Увидев ее впервые, я на нее даже не обратил внимания; фильм был хороший, но сама она — незначительна. И лишь позднее я вспомнил об этой картине и признал оживительницу картинок, открыв, таким образом, спокойную, первую и безмолвную склонность; я обнаружил еще не познанное стечение, обнажил исток целой реки, которая не имеет ничего общего с малоперспективным ручьем.

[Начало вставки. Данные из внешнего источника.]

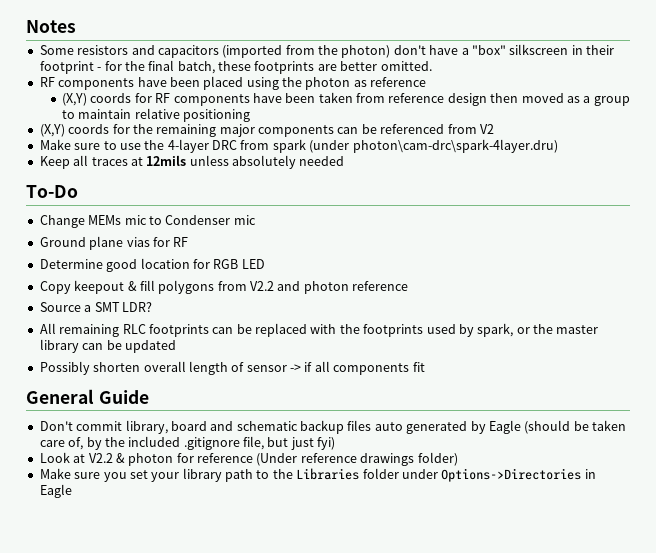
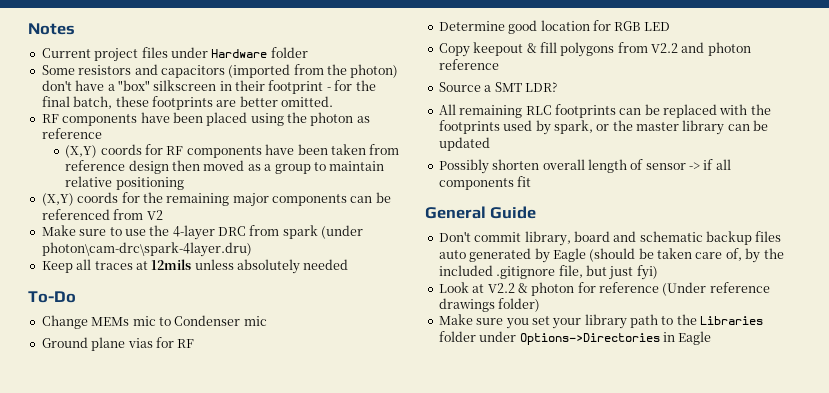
+ Current project files under Hardware folder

Увидев ее во второй раз, я уже смотрел только на нее. В этом фильме у нее второстепенная роль, но я предпочитаю ее. Она поет, и от ее голоса мое сердце сжимается. С каждым ее появлением я все лучше узнаю ее тело, лицо, взгляд; в промежутках между появлениями расстилается ночь. Я восхищаюсь не только ее ногами (она совсем их не прячет), бедрами (они угадываются под платьем), озаренным химической кровью ртом и блестящими от глицерина глазами; мне симпатична ее роль, а за этой ролью, за этим притворством, и она сама. Так, когда в конце фильма образ ее героини искажается (мужчина, которого она любит, предпочитает ей какую-то миллиардершу, и она соглашается дать номер телефона любимого гнусному миллиардеру, отцу своей соперницы), я возмущаюсь. Такие вещи я воспринимаю всерьез. Я нахожу это соглашение унизительным. Каждый разя ухожу до финальной сцены; и в течение всей недели, каждый вечер меня волнуют голос этой женщины и короткая юбка из блестящей черной ткани, ее пение и эта упругая, вибрирующая полусфера, что слегка вздрагивает равноразделенная глубокой и уверенной чертой меридиана; ее хриплый патетический голос, поющий веселые или грустные песни, меня волнует так же, как и ее кожа, мелькающая чрез разрез продольный юбки черной и блестящей, о коей выше я уже повествовал. Этот фильм я мог бы смотреть бесконечно[103].
Но неделя заканчивается слишком рано, хотя каждый день, разбухший от ожидания, кажется мне полнотой, которая Не может исчерпаться. В последний вечер я даже остался досмотреть финальную сцену, чтобы еще раз увидеть ту, что должна была исчезнуть. А потом я провалился в ночь, но в ночь иную. В то время Алиса Фэй была совсем неизвестна, однако я ничуть не сомневался, что позднее ее слава навяжет Родимому Городу новые кинематографические появления. Так оно и произошло, но мне и не требовалось так долго ждать. Вечерами, после окончания сеанса, она мне являлась, возрождаясь из мрака, и вновь меня очаровывала.